1. Introduction

On the surface, Markov Chains (MCs) and Hidden Markov Models (HMMs) look very similar.

We’ll clarify their differences in two ways: Firstly, by diving into their mathematical details. Secondly, by considering the different problems, each one is used to solve.

Together, this will build a deep understanding of the logic behind the models and their potential applications.

Before doing that, let’s start with their common building block: Stochastic Processes

2. Stochastic Processes

In short, a stochastic process is a sequence of randomly drawn values that are ordered by an index, such as \{x_0, x_1, \cdots, x_T\}.

The sequence is stochastic as the elements are drawn from a probability distribution. They are typically used as mathematical models of natural processes and phenomena.

Let’s take the Poisson Point Process as an example:

(1)   \begin{equation*} P(X = k) = \frac{\mu^k}{k\factorial} e^{-\mu}, \end{equation*}

where k \in \{1, 2, \cdots, N\} is the number of occurrences of some event and \mu is the expected value of the distribution. The latter is the average number of occurrences we expect before drawing any samples.

This stochastic process is used when the events occur randomly but with an average rate over time. It could be anything from the number of car accidents in a particular area to the number of action potentials a neuron emits.

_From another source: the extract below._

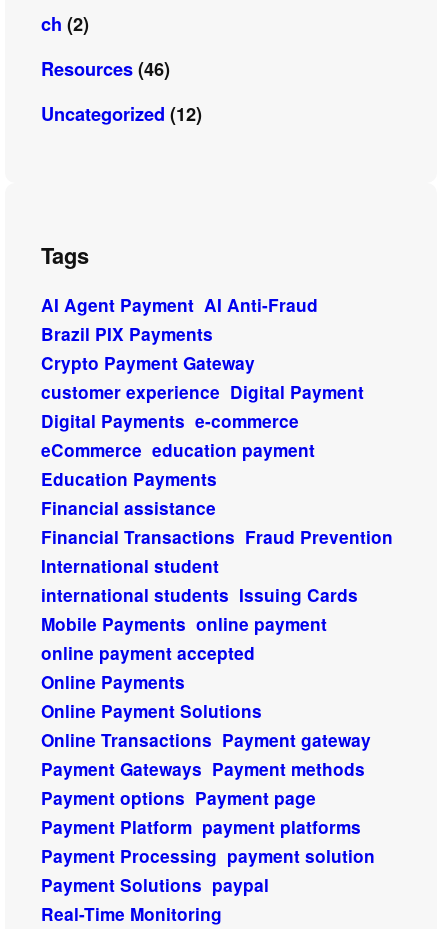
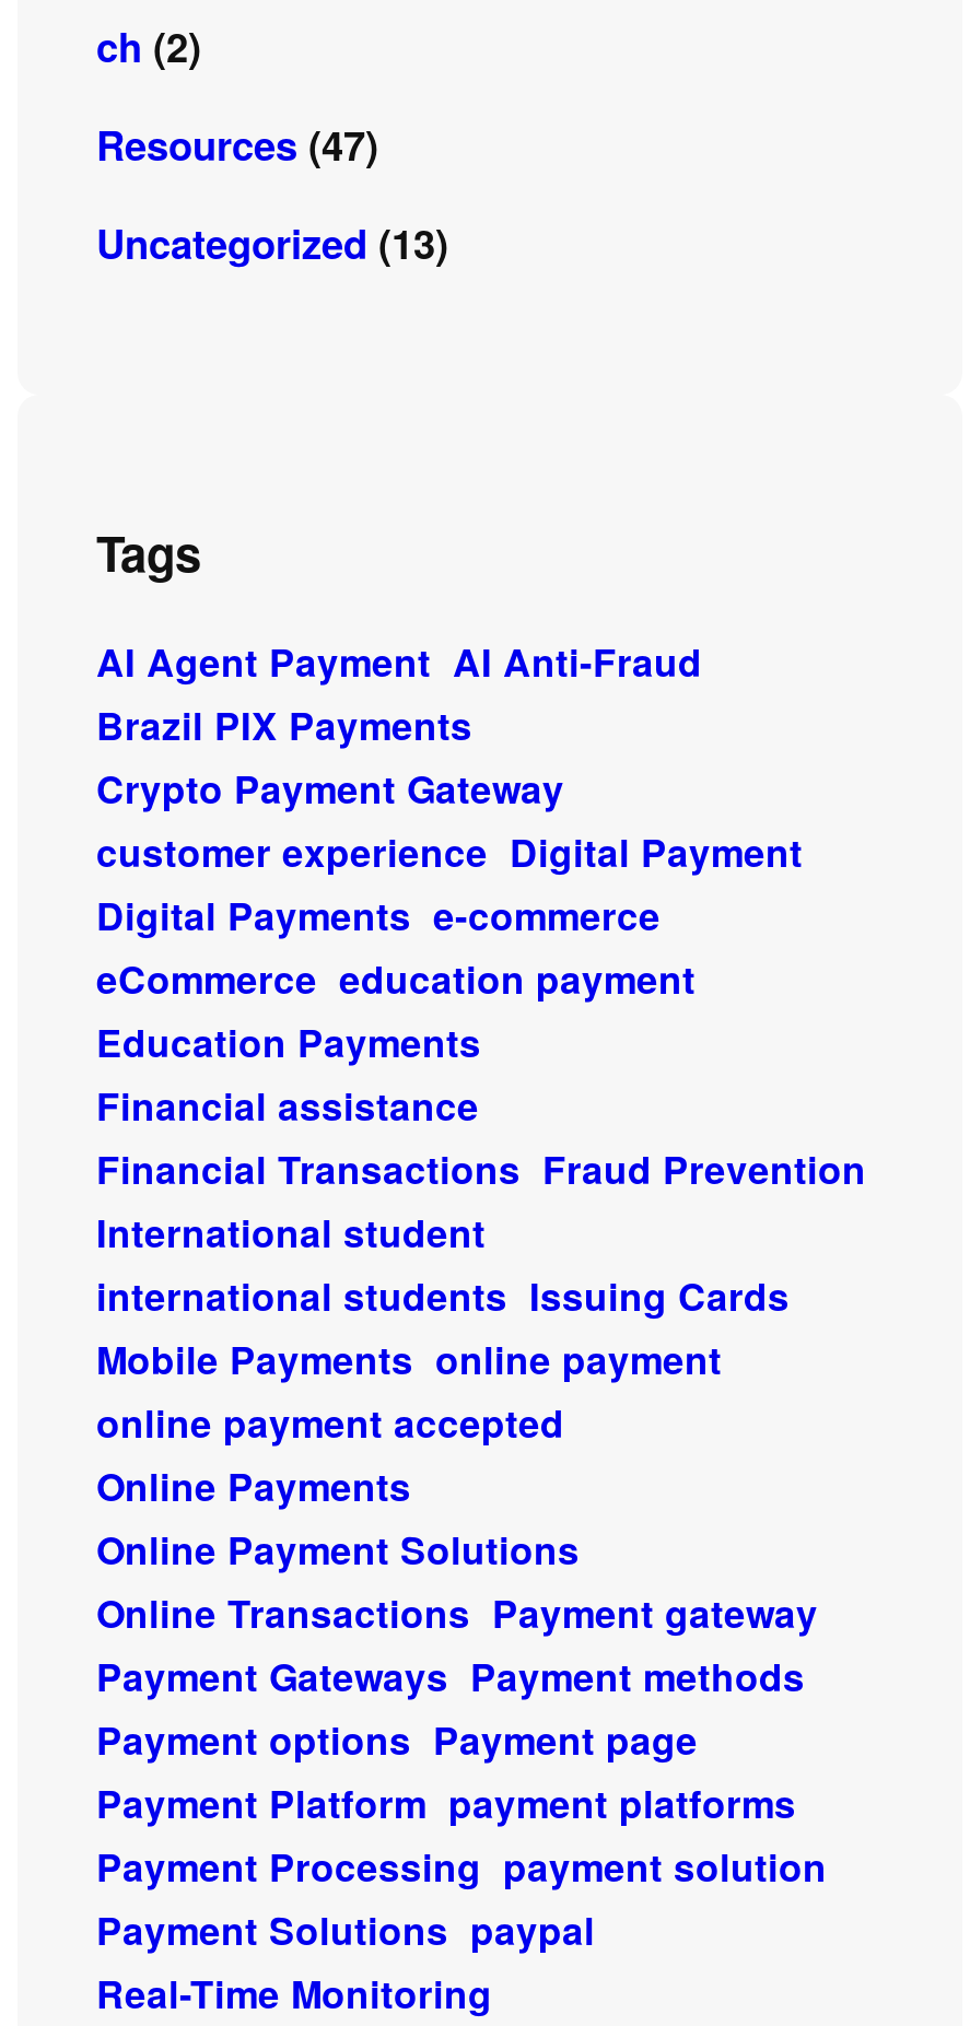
[41,56,170,82] Resources (46) -> [96,117,378,174] Resources (47)
[41,101,202,127] Uncategorized (12) -> [96,215,448,272] Uncategorized (13)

As a result, each observation has no bearing on the next one. That is, the probability distribution is constant over time. But what if it wasn’t?

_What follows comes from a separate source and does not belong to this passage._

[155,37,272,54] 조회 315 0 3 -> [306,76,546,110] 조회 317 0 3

That is where MCs come into play.

3. Markov Chains/Processes

Consider a discrete system that can be in one of N different states, \{x_1, x_2, \cdots, x_n\}. Each state has a probability of transitioning to the other N-1 states. This allows us to construct a transition matrix, an N\times N matrix of transition probabilities.

Let’s say we observe the system for m steps and get the sequence \{X_1, X_2, \cdots, X_m\}, where X_i is the state of the system at step i.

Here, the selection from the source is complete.